Alla metà degli anni Sessanta, Lombardi Satriani ha rafforzato tali convinzioni, fino a interpretare il folklore come cultura di contestazione, e a esprimere questo concetto nel primo saggio del 1966 intitolato, appunto, Il folklore come cultura di contestazione (Peloritana editrice). Concetto ripreso due anni dopo nell’articolo «Analisi marxista e folklore come cultura di contestazione», pubblicato su Critica marxista.
HA SEMPRE VOLTO LO SGUARDO al Meridione, i cui usi e costumi sono stati intesi come armi per osteggiare e confutare le correnti conservatrici. Diventa a tal proposito promotore del Folk revival, un movimento politico e poetico, grazie al quale tutta l’Italia ha potuto conoscere lo smisurato patrimonio culturale del Sud, che non poche volte ha rischiato di scomparire nel nulla.

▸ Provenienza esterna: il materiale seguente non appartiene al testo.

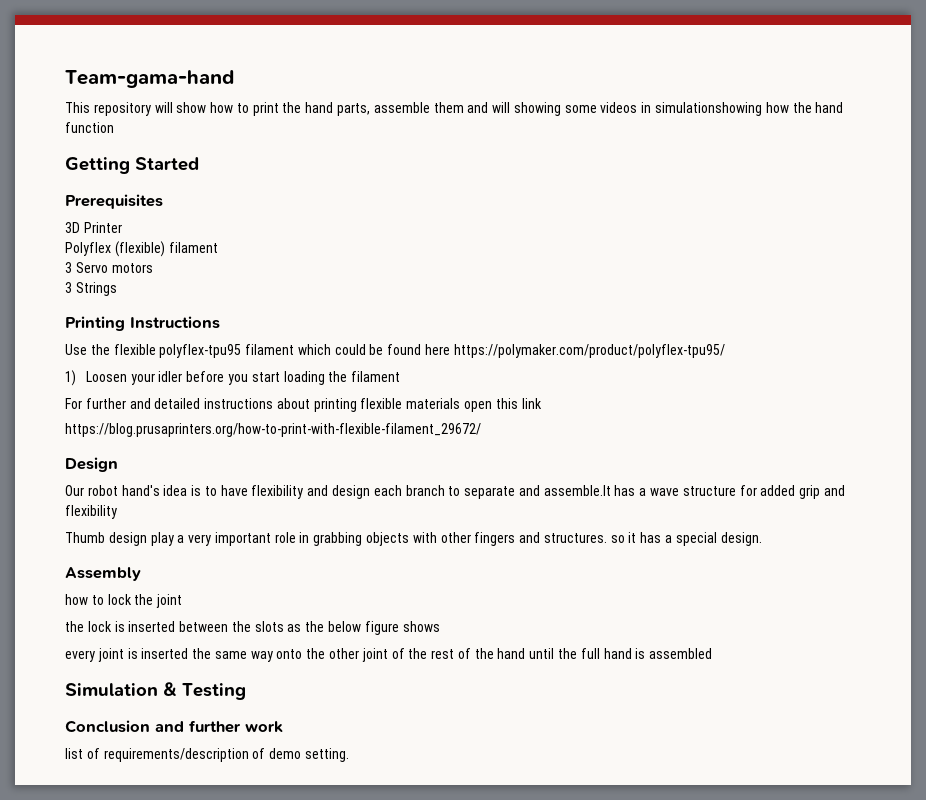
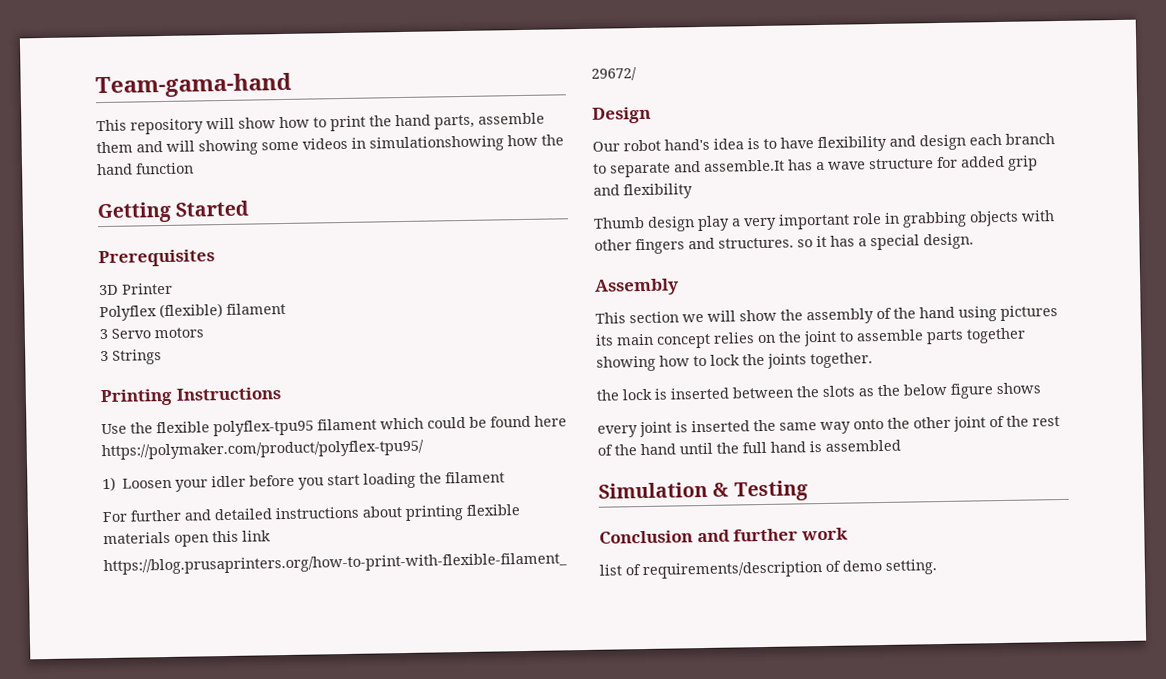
(141, 574) none -> [595,305,1058,325] [595,327,1026,349] [596,355,656,372] This section we will show the assembly of the hand using pictures its main concept relies on the joint to assemble parts together showing
[156,594,183,608] joint -> [767,352,873,369] joints together.

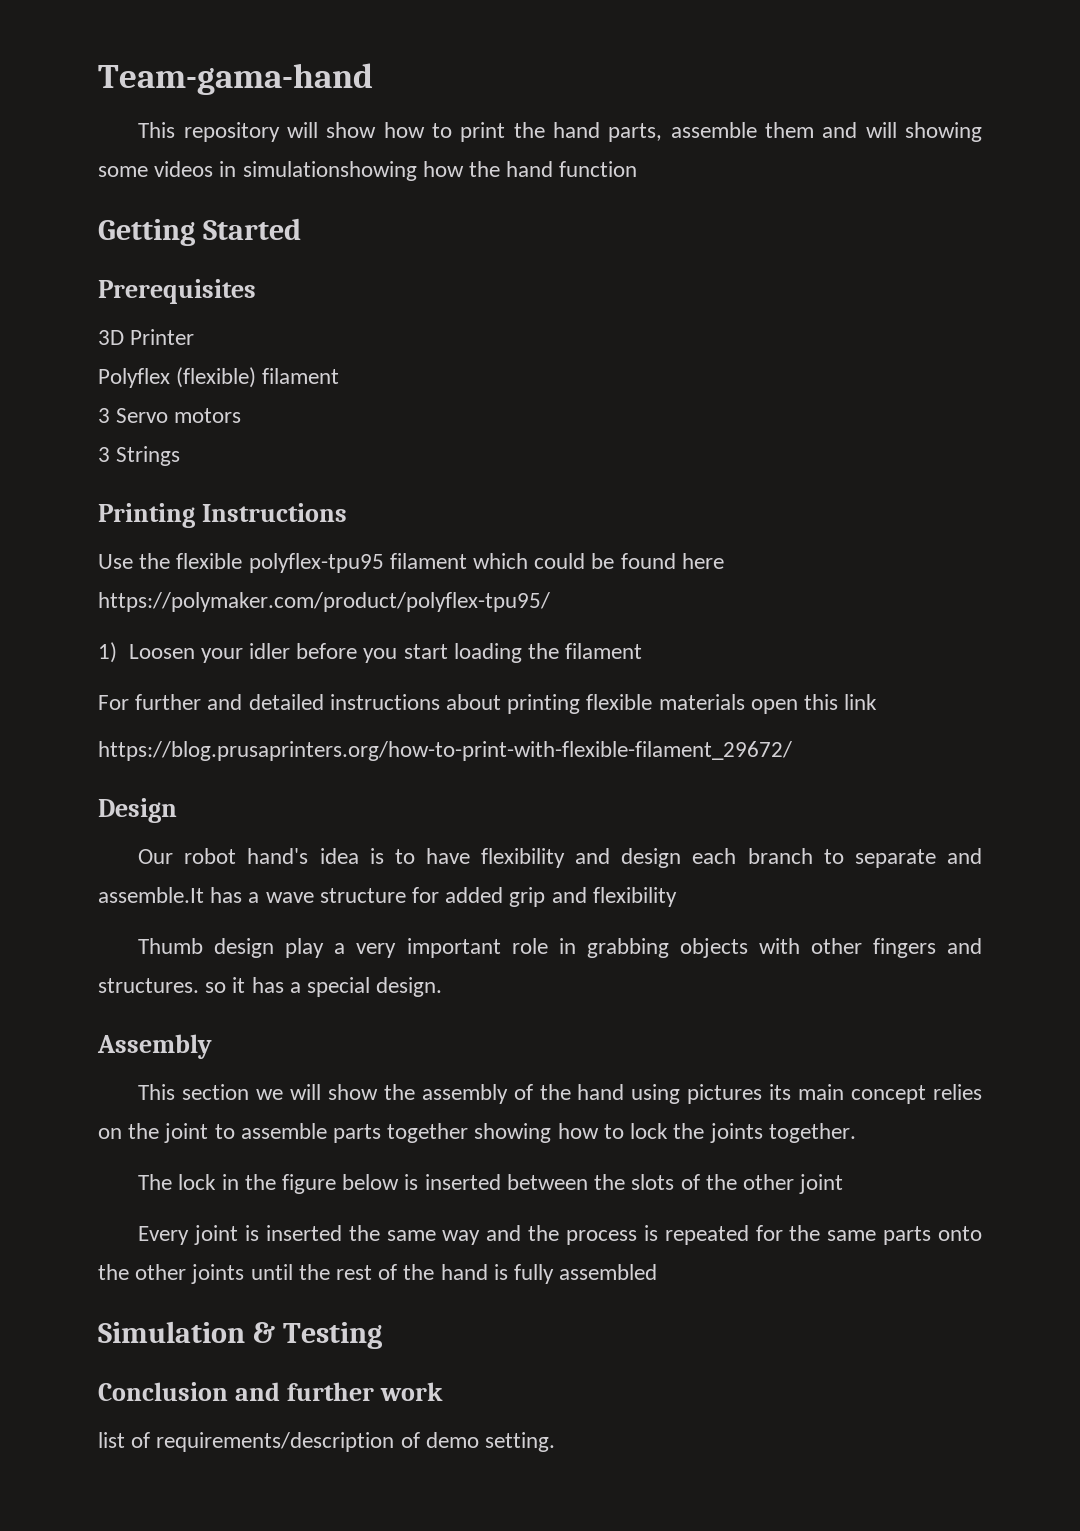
[596,388,653,401] the lock -> [138,1174,400,1194] The lock in the figure below
[858,382,1041,399] [597,425,638,438] as the below figure shows // every -> [680,1174,844,1194] [138,1226,190,1245] of the other joint // Every
(851, 428) none -> [486,1225,932,1245] and the process is repeated for the same parts
[953,415,1005,432] joint of -> [191,1264,293,1284] joints until
[679,441,822,455] until the full hand is -> [493,1264,555,1284] is fully

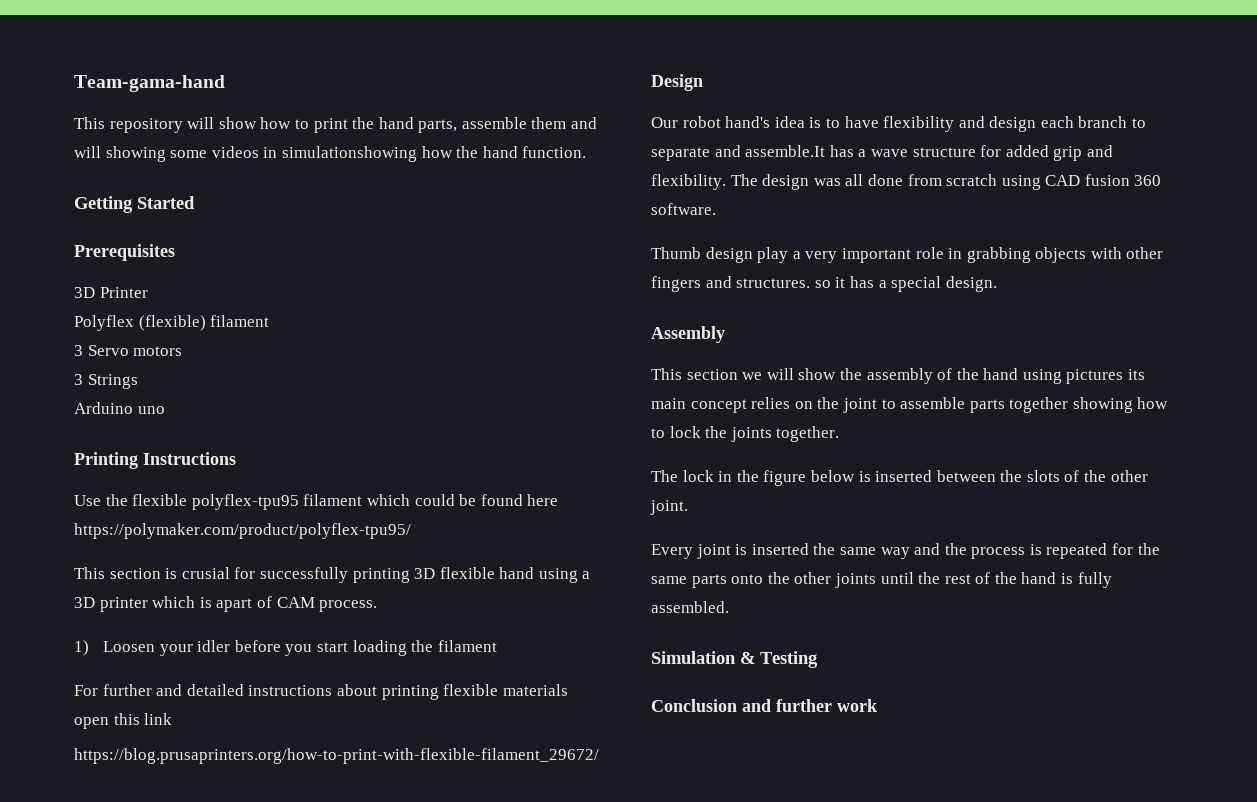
[559,161,638,177] function -> [522,146,587,158] function.
(181, 456) none -> [74,402,165,414] // Arduino uno
(550, 602) none -> [74,567,591,583] [74,596,378,612] // This section is crusial for successfully printing 3D flexible hand using a 3D printer which is apart of CAM process.
[592,887,677,907] flexibility -> [651,174,1162,190] [651,203,716,215] flexibility. The design was all done from scratch using CAD fusion 360 software.
[799,1174,844,1194] joint -> [650,500,688,515] joint.
[559,1264,658,1280] assembled -> [651,601,729,613] assembled.
[98,1432,556,1452] // list of requirements/description of demo setting. -> (877, 705) none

In merito alle ricerche sul campo, Lombardi Satriani ha sempre creato una forte empatia e un sano rapporto paritetico, pur nella reciproca consapevolezza della differenza dei ruoli, con le persone e gli informatori. Dei quali ha precisato che bisognerebbe «incominciare a chiamare questi elementi relativi al (…) campo di indagine non “dati” ma “presi”».

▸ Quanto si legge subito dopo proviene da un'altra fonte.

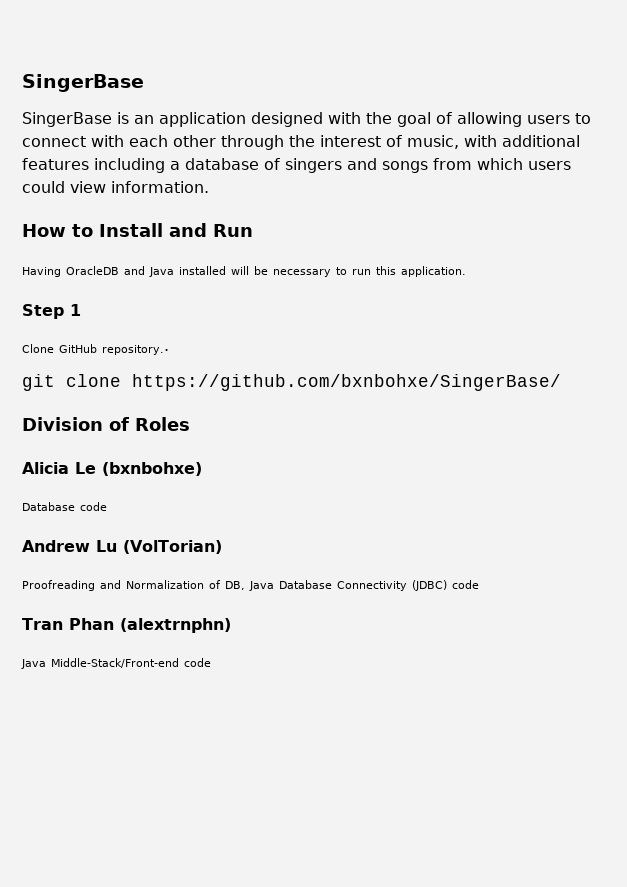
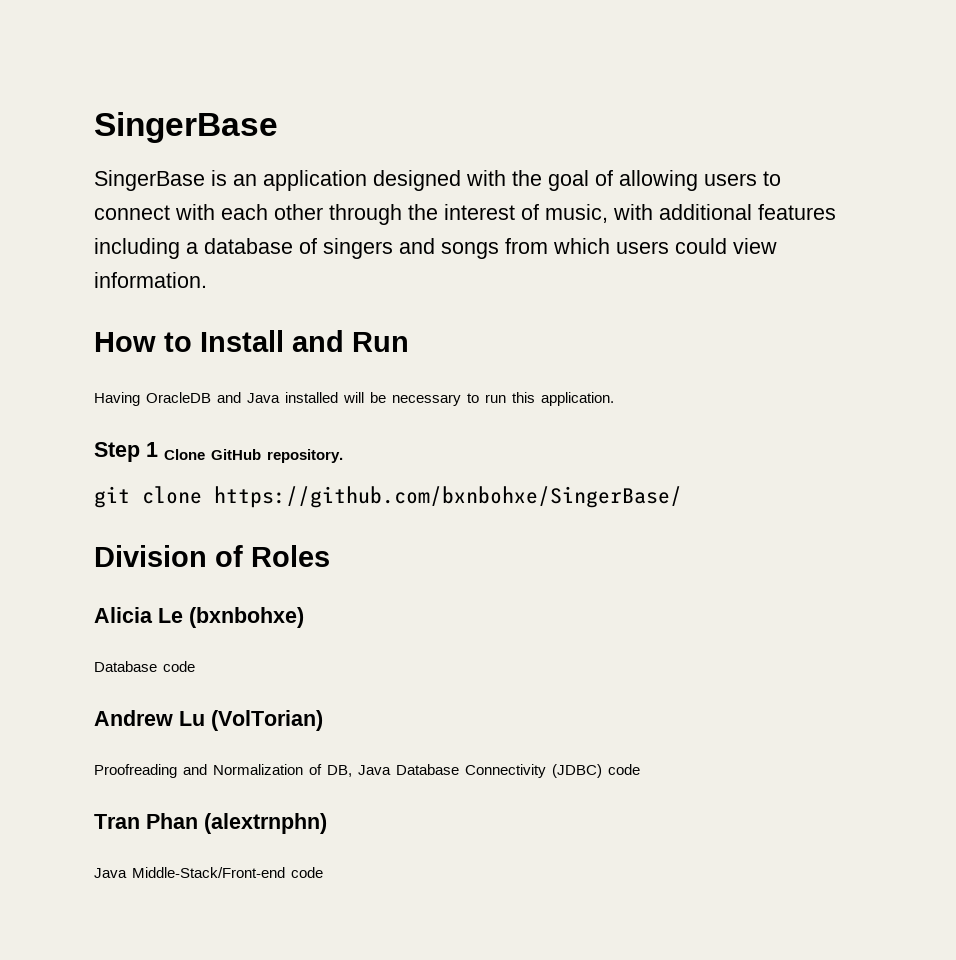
(81, 310) // -> (158, 449) none
[102,345,169,355] repository.. -> [267,449,343,463] repository.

Una figura ragguardevole con cui è entrato in contatto insieme alla studiosa Maricla Boggio è stata Natuzza Evolo di Paravati (Vibo Valentia), la mistica stigmatizzata italiana più famosa del Novecento, e sulla quale ha scritto, sempre con la studiosa or ora citata, il volume Natuzza Evolo. Il dolore e la parola (Armando editore, 2006).
RELATIVAMENTE AI LIBRI pubblicati, non si può non menzionare Il ponte di San Giacomo, redatto nel 1982 con Mariano Meligrana, perché si aggiudica il Premio Viareggio nello stesso anno, ma soprattutto perché vi viene affrontata la tematica della morte nel mondo contadino italiano. A proposito della quale Lombardi Satriani sostiene che «la società attuale, con la sua ricerca ossessiva delle apparenze, il suo edonismo di massa, si sviluppa tendenzialmente più nel segno della rimozione dell’immagine della morte, organizzando (…) una gigantesca estroversione collettiva».
ANCHE SE LE SUE RICERCHE si sono mosse sulla scia di Ernesto de Martino, Lombardi Satriani non ha mancato di ripensarlo in chiave critica. Più in generale, rivolgendo l’attenzione agli antropologi, ha sottolineato la necessità di non eludere la contemporaneità ovvero non temere di sfidarla, di stare al passo con i fatti quotidiani, seppur a volte molto tragici, come per esempio l’immigrazione e le guerre. È necessario che si rivedano le metodologie. È tempo «oggi più che mai (…) di mutamento, anche per il lavoro di antropologo».
Con Luigi Maria Lombardi Satriani scompare nel panorama culturale italiano e non solo un autentico letterato che ha indubbiamente rivoluzionato l’approccio antropologico. Il suo carisma e il suo modus operandi dovrebbero essere di monito e sprono per tutti.